Getting multiple Href's from a xpath text

Question

Here is the deal: i have a website that i want to extract some Href's, especifically the ones that have the text "LEIA ESTA EDIÇÃO", like in this HTML.

<a href="http://acervo.estadao.com.br/pagina/#!/20120824-43410-spo-1-pri-a1-not/busca/ministro+Minist%C3%A9rio" title="LEIA ESTA EDIÇÃO" style="" class="" xpath="1">LEIA ESTA EDIÇÃO</a>

this is the code i have, it's pretty wrong, i was making some tests to see if it work. By the way: It has to be selenium.
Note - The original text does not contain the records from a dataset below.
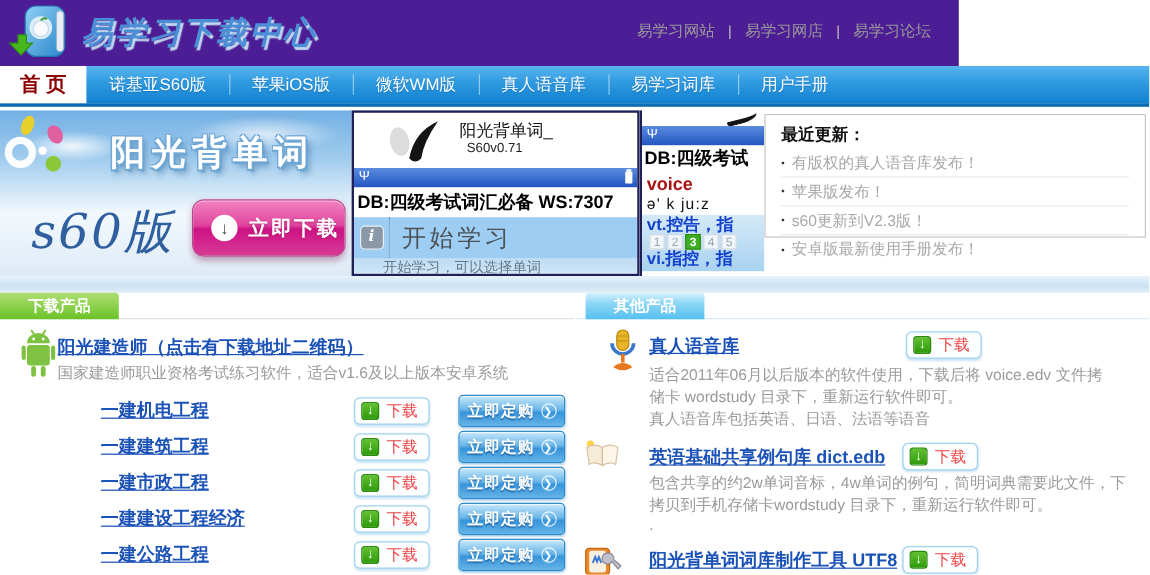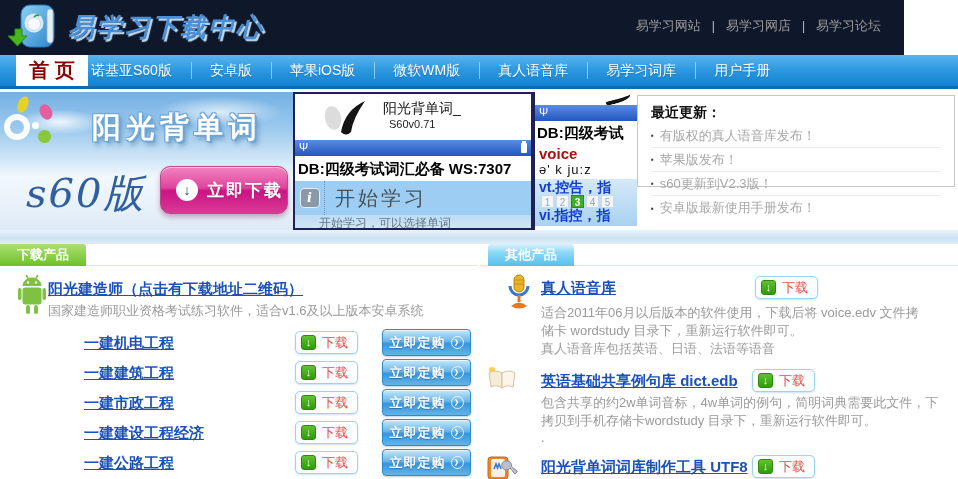--- a/index.html
+++ b/index.html
@@ -1,35 +1,35 @@
 <!DOCTYPE html>
 <html><head>
 <meta charset="utf-8">
 <style>
   * { margin:0; padding:0; box-sizing:border-box; }
   html,body { width:958px; height:479px; overflow:hidden; background:#fff;
               font-family:"Liberation Sans","DejaVu Sans",sans-serif; }
   #page { position:relative; width:958px; height:479px; background:#fff; overflow:hidden; }
 
   
-  .header { position:absolute; left:0; top:0; width:904px; height:55px; background:#0f172a; }
+  .header { position:absolute; left:0; top:0; width:799px; height:55px; background:#4c1d95; }
   .logo { position:absolute; left:6px; top:2px; display:flex; align-items:center; cursor:pointer; }
   .logo-text { font-size:26px; font-weight:bold; font-style:italic; color:#4a8fd6;
                letter-spacing:2px; text-shadow:2px 2px 1px #c3dcf0; margin-left:4px; }
   .top-links { position:absolute; right:12px; top:17px; font-size:13px; color:#999;
                display:flex; align-items:center; }
   .top-links a { color:#999; text-decoration:none; margin:0 11px; cursor:pointer; }
   .top-links .sep { color:#c0c0c0; font-size:12px; }
 
   
   .nav { position:absolute; left:0; top:55px; width:958px; height:34px;
          background:linear-gradient(180deg,#58b5ef 0%,#2f9ae0 45%,#1181d1 100%);
          border-bottom:3px solid #0b6cb4; }
-  .nav-home { position:absolute; left:16px; top:0; width:72px; height:31px; background:#fff;
-              color:#8b0000; font-weight:bold; font-size:20px; text-align:center;
+  .nav-home { position:absolute; left:0; top:0; width:72px; height:31px; background:#fff;
+              color:#8b0000; font-weight:bold; font-size:17px; text-align:center;
               line-height:31px; cursor:pointer; }
   .nav-items { position:absolute; left:72px; top:0; height:31px; display:flex; align-items:stretch; }
   .nav-item { padding:0 19px; color:#fff; font-size:14px; line-height:31px; position:relative;
               cursor:pointer; text-shadow:0 1px 1px rgba(0,60,120,.35); white-space:nowrap; }
   .nav-item + .nav-item::before { content:""; position:absolute; left:0; top:7px; bottom:7px;
               width:1px; background:rgba(225,245,255,.55); }
 
   
   .banner { position:absolute; left:0; top:92px; width:293px; height:138px; overflow:hidden;
     background:
@@ -96,38 +96,38 @@
   .p2-mean { position:relative; height:47px; background:linear-gradient(180deg,#d5e9f8,#a8d2f0);
              padding-left:17px; overflow:hidden; }
   .p2-vt { position:absolute; left:4px; top:0; color:#1240cc; font-weight:bold; font-size:14px; white-space:nowrap; }
   .p2-vi { position:absolute; left:4px; bottom:1px; color:#1240cc; font-weight:bold; font-size:14px; white-space:nowrap; }
   .p2-pager { position:absolute; left:6px; top:16px; display:flex; gap:2px; }
   .p2-page { width:13px; height:13px; font-size:10px; line-height:13px; text-align:center;
              color:#98a8b8; background:#f2f6fa; border:1px solid #cdd8e2; cursor:pointer; }
   .p2-page.active { background:#3fae22; border-color:#2f8e12; color:#fff; font-weight:bold; }
 
   
-  .news { position:absolute; left:637px; top:95px; width:318px; height:92px; background:#fff;
+  .news { position:absolute; left:637px; top:95px; width:318px; height:103px; background:#fff;
           border:1px solid #c6c6c6; padding:8px 13px 4px 13px; z-index:5; }
   .news-title { font-weight:bold; font-size:14px; color:#111; height:20px; }
   .news-item { display:flex; align-items:center; height:24px; border-bottom:1px solid #ececec;
                color:#a8a8a8; font-size:13px; cursor:pointer; }
   .news-item:last-child { border-bottom:none; }
   .news-bullet { color:#333; font-size:8px; margin-right:6px; }
 
   
   .band { position:absolute; left:0; top:230px; width:958px; height:14px;
           background:linear-gradient(180deg,#e8f3fb 0%,#cbe2f3 60%,#e2eef8 100%); }
 
   
   .col-left { position:absolute; left:0; top:244px; width:478px; height:235px; }
   .col-right { position:absolute; left:480px; top:244px; width:478px; height:235px; overflow:hidden; }
   .tabbar { position:relative; height:22px; border-bottom:1px solid #e0e6da; }
   .col-right .tabbar { border-bottom-color:#d6eaf6; }
-  .tab { position:absolute; top:0; height:22px; width:86px; color:#fff; font-weight:bold;
+  .tab { position:absolute; top:0; height:22px; width:99px; color:#fff; font-weight:bold;
          font-size:13px; text-align:center; line-height:22px; border-radius:0 3px 0 0; cursor:pointer; }
   .tab-green { left:0; background:linear-gradient(180deg,#aede72 0%,#6cc228 100%); }
   .tab-blue { left:8px; background:linear-gradient(180deg,#d8f2fd 0%,#8cd6f6 40%,#55c0f0 100%);
               border-radius:3px 3px 0 0; }
 
   .plink { color:#1b52b8; font-weight:bold; font-size:15px; text-decoration:underline;
            cursor:pointer; white-space:nowrap; }
   .pdesc { color:#9a9a9a; font-size:13px; white-space:nowrap;text-align:right; }
 
   .prod-icon { position:absolute; }
@@ -145,21 +145,21 @@
             box-shadow:0 1px 2px rgba(150,200,235,.5); }
   .btn-dl .dl-ic { width:15px; height:15px; border-radius:3px; border:1px solid #2a8a0a;
             background:linear-gradient(180deg,#62c132,#2f9a0a); color:#fff; font-size:11px;
             line-height:13px; text-align:center; font-weight:bold; }
   .btn-dl .dl-label { font-size:13px; color:#ef4444; margin-left:6px; }
 
   .btn-order { display:flex; align-items:center; justify-content:center; width:89px; height:27px;
             border:1px solid #2f8cc8; border-radius:4px; cursor:pointer; color:#fff; font-weight:bold;
             font-size:13px; letter-spacing:1px; text-shadow:0 1px 1px rgba(20,80,140,.6);
             background:linear-gradient(180deg,#c6e8fa 0%,#6ab6e8 45%,#3795da 55%,#65b4e7 100%);
-            box-shadow:inset 0 1px 0 rgba(255,255,255,.65), 0 1px 2px rgba(80,150,200,.4);font-family:Liberation Mono, monospace; }
+            box-shadow:inset 0 1px 0 rgba(255,255,255,.65), 0 1px 2px rgba(80,150,200,.4); }
   .btn-order .arr { font-size:9px; width:13px; height:13px; line-height:12px; text-align:center;
             border:1px solid rgba(255,255,255,.85); border-radius:50%; margin-left:5px;
             text-shadow:none; }
 
   .oth-item .btn-dl { position:absolute; }
   .o1-icon { left:25px; top:30px; } .o1-title { position:absolute; left:61px; top:35px; }
   .o1-btn { left:275px; top:32px; }
   .o1-d0 { position:absolute; left:61px; top:60px; } .o1-d1 { position:absolute; left:61px; top:78px; }
   .o1-d2 { position:absolute; left:61px; top:96px; }
   .o2-icon { left:6px; top:122px; } .o2-title { position:absolute; left:61px; top:128px; }
@@ -198,21 +198,20 @@
       <a>易学习网店</a>
       <span class="sep">|</span>
       <a>易学习论坛</a>
     </div>
   </div>
 
   <div class="nav">
     <div class="nav-home">首 页</div>
     <div class="nav-items">
       <div class="nav-item">诺基亚S60版</div>
-      <div class="nav-item">安卓版</div>
       <div class="nav-item">苹果iOS版</div>
       <div class="nav-item">微软WM版</div>
       <div class="nav-item">真人语音库</div>
       <div class="nav-item">易学习词库</div>
       <div class="nav-item">用户手册</div>
     </div>
   </div>
 
   <div class="banner">
     <div class="splash">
driver = webdriver.Chrome()
x = 1


while True:

    try:

    link = ("http://acervo.estadao.com.br/procura/#!/ministro%3B minist%C3%A9rio|||/Acervo/capa//{}/2000|2010|2010///Primeira").format(x)
    driver.get(link)
    time.sleep(1)
    xpath = "//a[contains(text(),'LEIA ESTA EDIÇÃO')]"
    links = driver.find_elements_by_xpath(xpath)
    bw=('')
    for link in links:
        bw += link._element.get_attribute("href")
        print (bw)  

    x = x + 1

    time.sleep(1)

except NoSuchElementException:
    pass

print(x)
time.sleep(1)

score 3 · Answer 1 · answered Mar 21 '18 at 15:14

3

You can try below code to get required output:

from selenium.webdriver.common.by import By
from selenium.webdriver.support.ui import WebDriverWait
from selenium.webdriver.support import expected_conditions as EC

driver.get(link)
links = WebDriverWait(driver, 10).until(EC.presence_of_all_elements_located((By.LINK_TEXT, "LEIA ESTA EDIÇÃO")))
references = [link.get_attribute("href") for link in links]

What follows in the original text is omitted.